Where Pith is reading between the lines
- Universal boost directions may exist more broadly for medical vision-language tasks beyond radiology.
- Model-specific suppressors suggest that hallucination patterns differ in how they manifest in different architectures.
- Similar SAE-based interventions could potentially address other error types like incorrect localization in reports.
- Releasing the feature sets allows others to test steering on additional VLMs or datasets.
Load-bearing premise
The top-K selected SAE features on late layers are the causal drivers of the observed clinical errors and can be steered at inference without creating new problems.
What would settle it
A controlled test where the identified boost and suppress vectors are applied to a new set of inputs and the clinical composite or GREEN scores show no improvement or decline compared to the unsteered baseline.
Figures
read the original abstract
Medical vision-language models (VLMs) often hallucinate findings when generating chest X-ray reports: they fabricate findings that are not present in the image, miss important ones, or locate them incorrectly. We mitigate this without weight updates by decoding-time residual steering on a per-token sparse autoencoder (SAE) basis: Top-$K$ SAEs on late layers, causal steering against clinical errors, then combined suppress/boost intervention at inference time. On the MIMIC-CXR test split, our inference-only method improves the quality of generated reports for three radiology VLMs (RadVLM, LLaVA-Rad, and CheXOne), with relative improvements of +5.4%, +7.2%, and +17.0% in the clinical composite metric, and statistically significant GREEN gains on all backbones. A cross-model feature alignment shows that the quality-promoting (boost) directions overlap strongly across architectures, whereas hallucination-linked (suppress) directions are model-specific. Therefore, transferable steering must treat suppression per-backbone, rather than sharing a universal suppress list. The same recipe transfers zero-shot to IU-Xray (Green $+7.7\%$ rel.) without retraining, confirming that the identified features are properties of the model, not of the training corpus. We release causal feature sets and an interactive feature dashboard: https://cxr-sparse-feature-dashboard.netlify.app/.
Editorial analysis
A structured set of objections, weighed in public.
Referee Report
Summary. The paper claims that sparse autoencoders (SAEs) applied to late layers of radiology VLMs enable inference-only residual steering: top-K features linked to clinical errors are suppressed while quality-promoting features are boosted, yielding relative gains of +5.4%, +7.2%, and +17.0% in a clinical composite metric on the MIMIC-CXR test split for RadVLM, LLaVA-Rad, and CheXOne, plus statistically significant GREEN improvements. Cross-model alignment shows overlapping boost directions but model-specific suppress directions; the approach transfers zero-shot to IU-Xray (+7.7% GREEN rel.) without retraining, and the authors release feature sets and a dashboard.

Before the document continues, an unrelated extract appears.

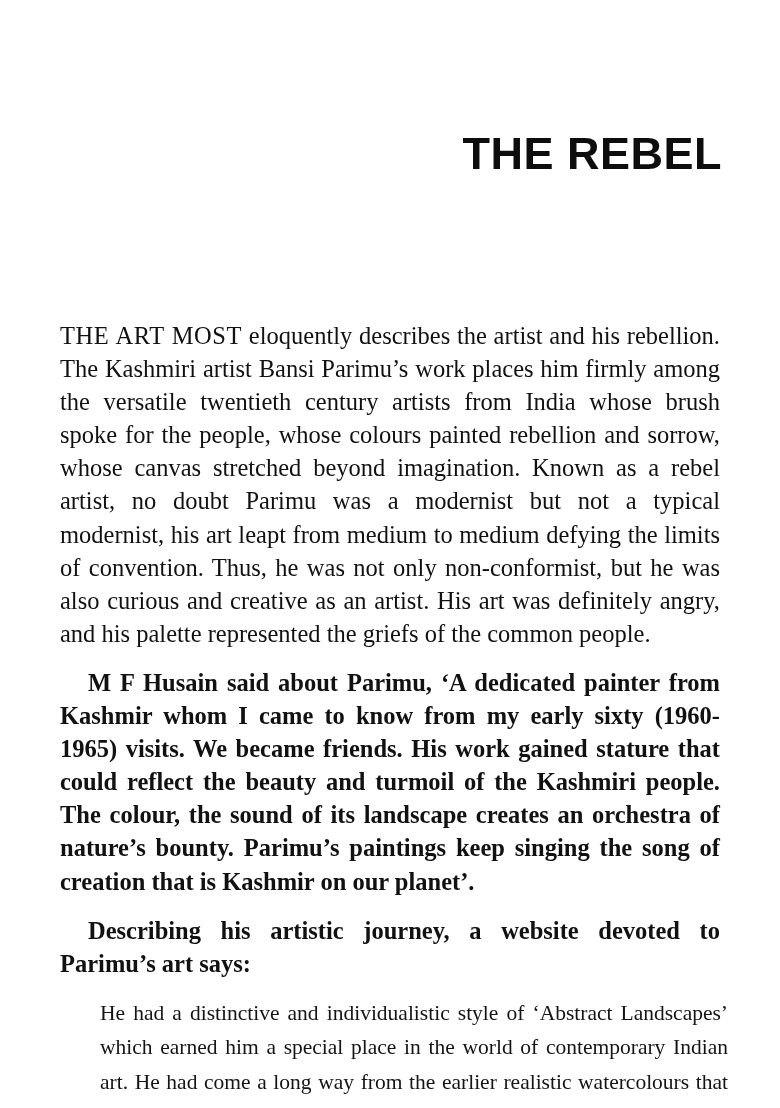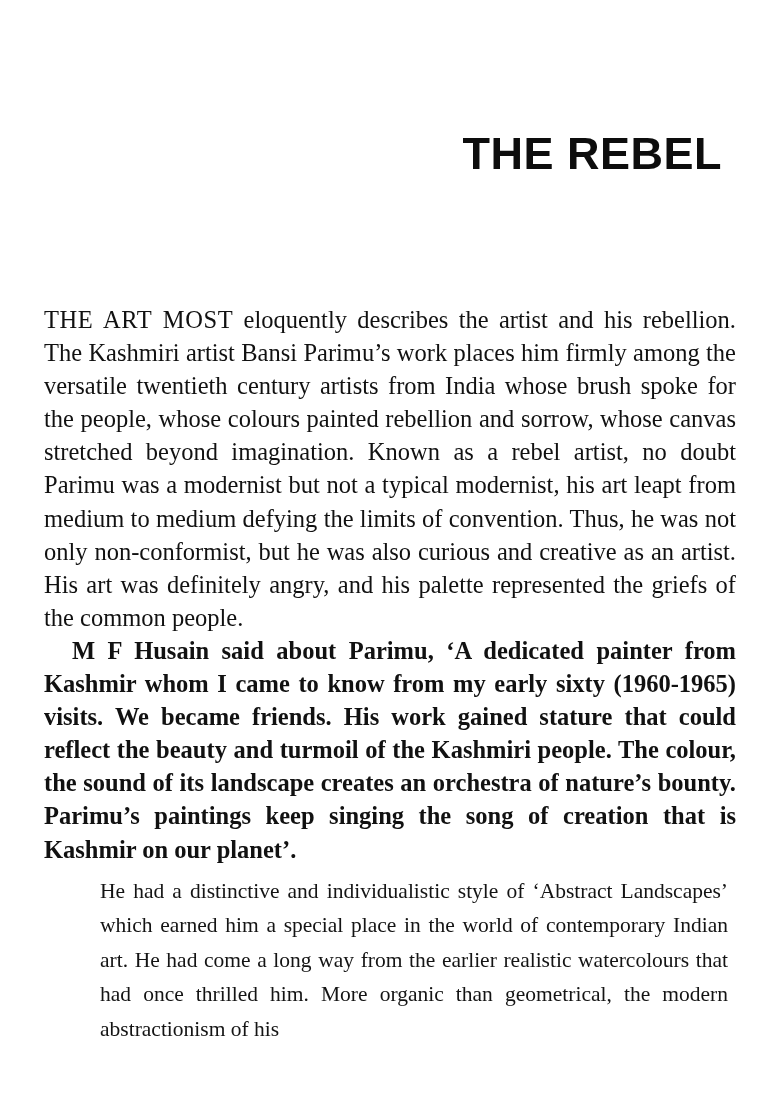"THE ART MOST eloquently describes" p.para { margin: 0 -> 16px }
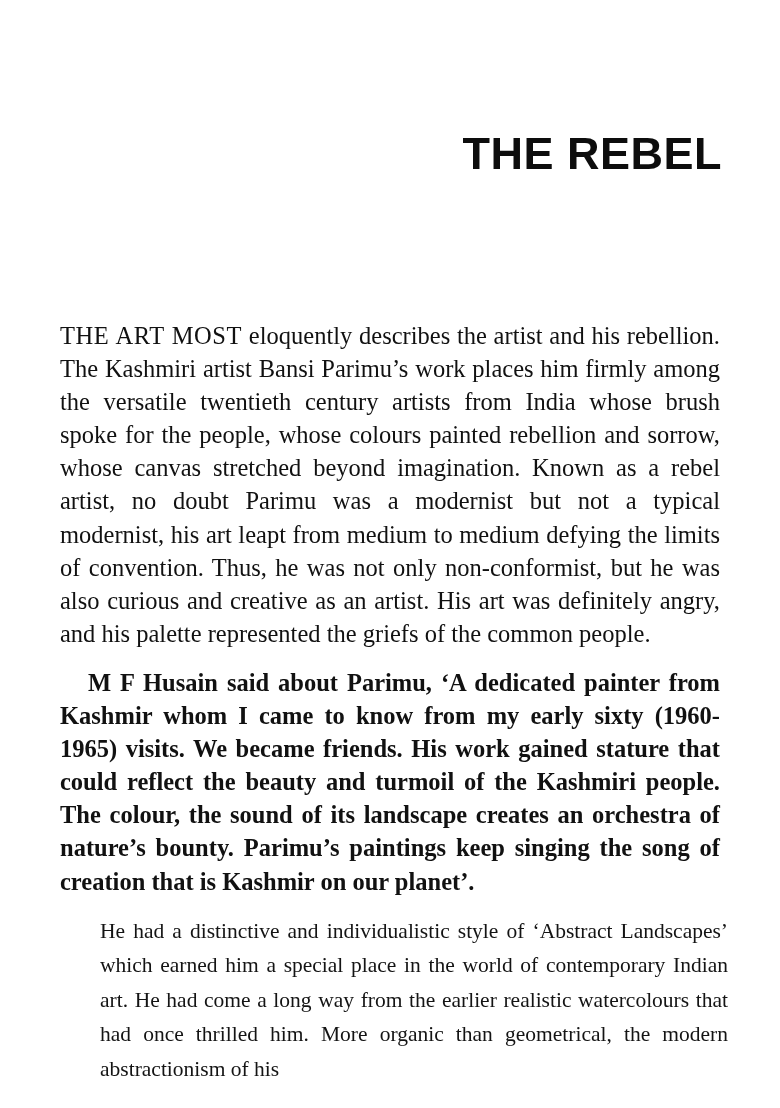"Describing his artistic journey, a" p.para { html: none -> <p>Describing his artistic journey, a website devoted to Parimu’s art says:</p> }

Significance. If the causal status of the selected SAE directions is confirmed, the result would be significant for providing a training-free, interpretable intervention to reduce hallucinations in medical VLMs, with the cross-model analysis offering guidance on transferable vs. backbone-specific steering and the public artifacts enabling further work.
major comments (2)
- [Method (SAE feature selection and steering procedure)] The central claim requires that the top-K SAE features selected on error-linked tokens are causally responsible for the reported gains. The manuscript provides no ablation controls that isolate these directions from non-specific effects such as generic activation scaling or steering any high-magnitude late-layer features; without such tests the +5.4–17% clinical composite improvements and GREEN gains cannot be attributed specifically to the chosen suppress/boost directions.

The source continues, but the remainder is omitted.